JF Ptak Science Books Daily Dose from Dr. Odd
Two years ago I posted "My Zombie 'Phone to Deadville" and Tales of the Infinite Boneyard, by Tom Edison which addressed a prickly mock-interview that the great inventor gave in 1910 about the possibility of communicating/telephoning with/to the dead. On the other hand, his recording phonograph did accomplish this, in a one-way way--for the first time in human history it allowed a person to listen to the sounds of something that couldn't make sounds anymore. Dead People Talking must have been an enormous idea to those of the first few years of Edison's 1877 recordable/playable device--it still its own enormity if you stop to think about it for a moment.
This is to some degree what was in the minds of the members of the Talking-with-the-Dead Club in Chicago's Oak Park as seen in an article in the endlessly interesting Popular Mechanics (for 1912). The members of the "Borrowed Time" club really weren't so much interested in talking with the dead but rather were more consumed with the dead talking to them. On waxed cylinders. Perhaps it was a new modern miracle and a possible comfort to their own soon-to-be demise that it would be possible to reach out from the grave to have your voice heard. The club was founded in 1902, and of its 25 charter members only 10 survived in 1912. It would have been an odd conceit to join a club to sit with fellow members to listen to the voices of dead members, a strange if new insistence on corporeal attention to dead stuff.
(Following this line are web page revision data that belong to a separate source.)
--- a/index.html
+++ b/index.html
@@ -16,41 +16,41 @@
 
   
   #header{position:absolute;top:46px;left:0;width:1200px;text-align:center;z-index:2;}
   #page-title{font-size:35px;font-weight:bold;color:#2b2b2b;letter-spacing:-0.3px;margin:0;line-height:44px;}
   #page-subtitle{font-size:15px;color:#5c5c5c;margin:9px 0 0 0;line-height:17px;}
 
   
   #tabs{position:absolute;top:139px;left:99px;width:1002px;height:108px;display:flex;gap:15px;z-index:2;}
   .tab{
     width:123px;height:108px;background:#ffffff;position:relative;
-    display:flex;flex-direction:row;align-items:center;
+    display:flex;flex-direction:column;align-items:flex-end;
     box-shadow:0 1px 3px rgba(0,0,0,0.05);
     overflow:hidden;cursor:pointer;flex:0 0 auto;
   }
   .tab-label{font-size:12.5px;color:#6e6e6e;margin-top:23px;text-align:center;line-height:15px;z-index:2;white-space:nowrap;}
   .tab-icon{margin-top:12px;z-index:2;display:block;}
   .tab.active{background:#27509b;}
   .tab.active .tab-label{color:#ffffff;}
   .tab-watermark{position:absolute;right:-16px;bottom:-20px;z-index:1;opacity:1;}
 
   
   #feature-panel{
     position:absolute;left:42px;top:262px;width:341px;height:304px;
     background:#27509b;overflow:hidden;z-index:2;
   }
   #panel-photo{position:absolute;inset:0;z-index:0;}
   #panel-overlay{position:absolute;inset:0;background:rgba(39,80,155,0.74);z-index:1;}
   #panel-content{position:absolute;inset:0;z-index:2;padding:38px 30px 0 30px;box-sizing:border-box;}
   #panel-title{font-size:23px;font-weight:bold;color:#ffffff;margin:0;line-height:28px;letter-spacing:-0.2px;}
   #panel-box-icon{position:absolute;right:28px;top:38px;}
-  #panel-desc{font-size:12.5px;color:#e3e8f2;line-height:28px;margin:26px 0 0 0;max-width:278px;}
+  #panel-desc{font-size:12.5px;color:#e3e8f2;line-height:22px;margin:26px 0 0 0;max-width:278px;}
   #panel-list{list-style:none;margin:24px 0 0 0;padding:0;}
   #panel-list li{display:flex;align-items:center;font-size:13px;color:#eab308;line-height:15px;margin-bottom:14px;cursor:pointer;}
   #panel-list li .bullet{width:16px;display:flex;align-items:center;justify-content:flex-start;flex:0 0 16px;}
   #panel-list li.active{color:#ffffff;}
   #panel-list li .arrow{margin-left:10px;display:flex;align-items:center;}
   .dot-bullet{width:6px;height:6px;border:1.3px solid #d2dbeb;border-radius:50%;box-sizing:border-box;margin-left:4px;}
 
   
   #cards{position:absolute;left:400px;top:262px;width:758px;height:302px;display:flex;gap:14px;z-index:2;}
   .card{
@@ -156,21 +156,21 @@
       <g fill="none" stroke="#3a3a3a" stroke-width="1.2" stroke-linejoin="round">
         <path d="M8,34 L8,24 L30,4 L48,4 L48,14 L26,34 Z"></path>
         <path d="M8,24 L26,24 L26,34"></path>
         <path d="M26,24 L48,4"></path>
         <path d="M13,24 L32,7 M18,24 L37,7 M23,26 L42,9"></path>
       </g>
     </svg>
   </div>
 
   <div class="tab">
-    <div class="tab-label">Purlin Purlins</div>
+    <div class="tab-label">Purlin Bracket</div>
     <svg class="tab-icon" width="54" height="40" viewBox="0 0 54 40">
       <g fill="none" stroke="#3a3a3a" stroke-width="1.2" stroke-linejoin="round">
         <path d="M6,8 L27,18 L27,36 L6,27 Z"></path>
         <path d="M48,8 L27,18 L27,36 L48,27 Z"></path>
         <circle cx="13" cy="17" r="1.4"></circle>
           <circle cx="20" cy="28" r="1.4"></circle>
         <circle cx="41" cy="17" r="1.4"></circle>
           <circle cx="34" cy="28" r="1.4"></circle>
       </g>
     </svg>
But it is a very recognizable wish--"need', even--to have your the memory of your dead self improved or at least substantiated with a recording of your years-dead voice available to the curious.
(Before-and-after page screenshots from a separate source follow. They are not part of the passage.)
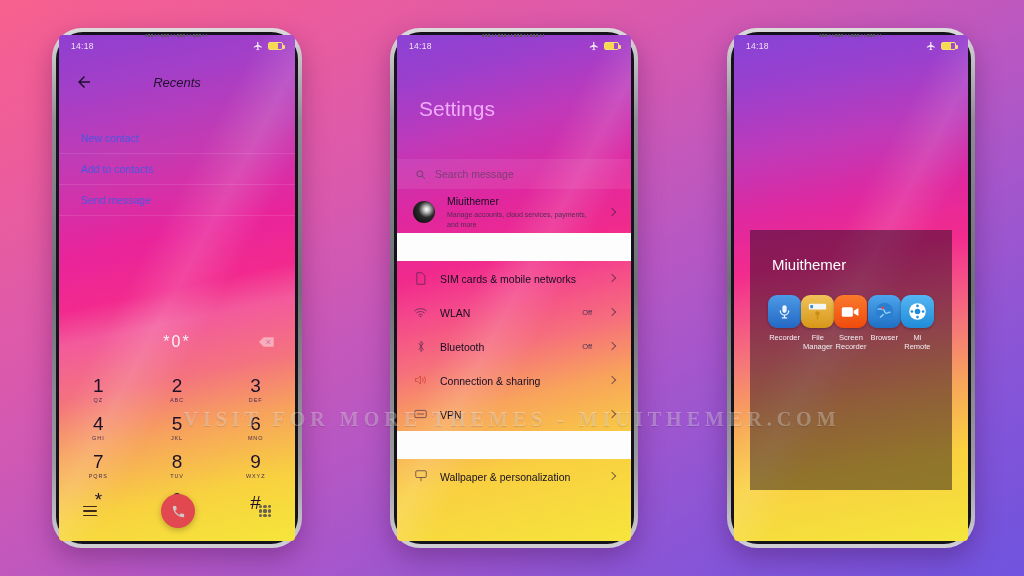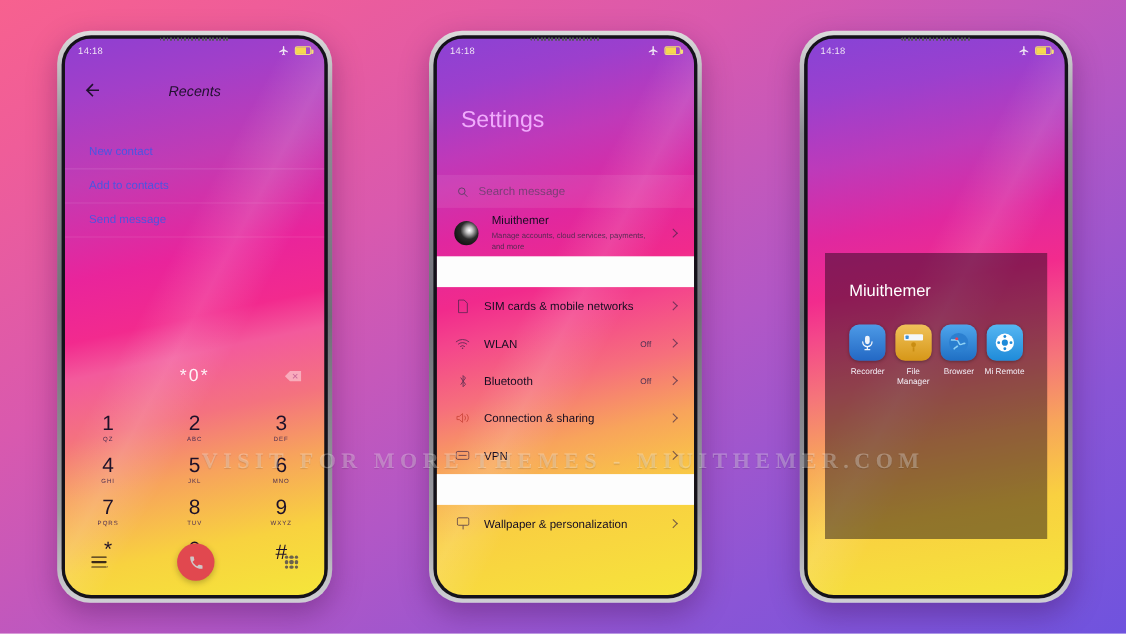--- a/index.html
+++ b/index.html
@@ -8,21 +8,21 @@
     font-family:"Liberation Sans", sans-serif;
     background:linear-gradient(150deg,#f7618f 0%,#ef5d99 12%,#d959ae 34%,#b257c6 58%,#8a55d6 80%,#6f53de 100%);
     position:relative;
   }
 
   
   .phone { position:absolute; border-radius:30px;
     background:linear-gradient(180deg,#dcdcdc,#8d8d94 18%,#6f6f77 50%,#9b9ba1 84%,#cfcfd4);
     padding:4px; box-shadow:0 10px 26px rgba(60,10,70,.34); }
   .phone .inner { width:100%; height:100%; border-radius:27px; background:#14121a; padding:3px; position:relative; }
-  .screen { width:100%; height:100%; border-radius:24px; overflow:hidden; position:relative; }
+  .screen { width:100%; height:100%; border-radius:4px; overflow:hidden; position:relative; }
   .grille { position:absolute; top:2px; left:50%; transform:translateX(-50%);
     width:64px; height:3px; border-radius:2px;
     background:repeating-linear-gradient(90deg,#55555e 0 1.6px,transparent 1.6px 3.2px); z-index:40;}
 
   #phone1 { left:52px;  top:28px;  width:250px; height:520px; }
   #phone2 { left:390px; top:28px;  width:248px; height:520px; }
   #phone3 { left:727px; top:28px;  width:248px; height:520px; }
 
   
   .statusbar { position:absolute; top:0; left:0; right:0; height:22px; z-index:30;
@@ -94,21 +94,21 @@
 
   
   .p3bg { position:absolute; inset:0;
     background:linear-gradient(170deg,#8743d6 0%,#9a40ce 10%,#bd3aba 22%,#e0289f 34%,#f22b8d 44%,
       #f4478a 50%,#f5757a 60%,#f7a65a 71%,#f9d040 83%,#f4e63b 100%); }
   .p3bg::after { content:""; position:absolute; inset:0;
     background:linear-gradient(118deg,rgba(255,255,255,0) 42%,rgba(255,255,255,.12) 51%,rgba(255,255,255,0) 60%); }
   .folder { position:absolute; left:16px; right:16px; top:195px; height:260px; z-index:12;
     background:rgba(22,6,20,.46); }
   .folder-title { font-size:15px; color:#fff; margin:26px 0 0 22px; }
-  .appgrid { display:grid; grid-template-columns:repeat(4,1fr); row-gap:14px; padding:22px 18px 0; }
+  .appgrid { display:grid; grid-template-columns:repeat(5,1fr); row-gap:14px; padding:22px 18px 0; }
   .app { display:flex; flex-direction:column; align-items:center; }
   .appicon { width:33px; height:33px; border-radius:9px; display:flex; align-items:center;
     justify-content:center; box-shadow:0 1px 3px rgba(0,0,0,.3); }
   .applabel { font-size:7.5px; color:#f3eef6; margin-top:5px; text-align:center; line-height:1.25; }
 
   
   .watermark { position:absolute; left:0; right:0; top:408px; z-index:60;
     text-align:center; font-family:Liberation Serif, serif; font-weight:bold;
     font-size:20px; letter-spacing:5px; color:rgba(255,255,255,.30);
     text-shadow:0 1px 1px rgba(0,0,0,.12); pointer-events:none; white-space:nowrap; }
@@ -399,20 +399,29 @@
               <svg width="23" height="23" viewBox="0 0 24 24">
                 <rect x="3" y="4" width="18" height="6" rx="1" fill="#f4f7fa"></rect>
                 <rect x="4.4" y="5.3" width="3" height="3.2" rx=".6" fill="#3b8fd6"></rect>
                 <circle cx="12" cy="14" r="2.3" fill="#c98d12"></circle>
                 <path d="M12 16.3v4" stroke="#c98d12" stroke-width="1.6"></path>
               </svg>
             </span>
             <span class="applabel">File Manager</span>
           </div>
 
+          <div class="app">
+            <span class="appicon" style="background:linear-gradient(180deg,#fa7a2b,#ef4a0d)">
+              <svg width="19" height="14" viewBox="0 0 24 16">
+                <rect x="1" y="2" width="14" height="12" rx="2" fill="#fff"></rect>
+                <path d="M16 6.5l6-3.5v10l-6-3.5z" fill="#fff"></path>
+              </svg>
+            </span>
+            <span class="applabel">Screen Recorder</span>
+          </div>
 
           <div class="app">
             <span class="appicon" style="background:linear-gradient(180deg,#4ea5ec,#1f6fc4)">
               <svg width="21" height="21" viewBox="0 0 24 24">
                 <circle cx="12" cy="12" r="10" fill="#2b7fd0"></circle>
                 <path d="M4 9c3 1 5-1 7 1s1 4 3 4 3-2 5-1M7 19c1-2 3-2 4-4" fill="none" stroke="#8fd2f5" stroke-width="1.6"></path>
                 <circle cx="10" cy="8" r="1.6" fill="#e2425a"></circle>
               </svg>
             </span>
             <span class="applabel">Browser</span>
This makes me think about a telephone book for the dead--there's certainly enough material out there for one, or to at least think about organizing one. Certainly in the near future there will be millions of new dead people, and given the extent of cell phone communication and etc. this will be one of the fastest-expanding communities of potential communicants. Probably the idea of a "telephone book" for the Dearly Departed is old fashioned, especially when we can have an entire internet (the world wide dead web) devoted to them, the them that are us. This may sound trivial and snarky, but it isn't and I'm not trying to be--I'm dead serious.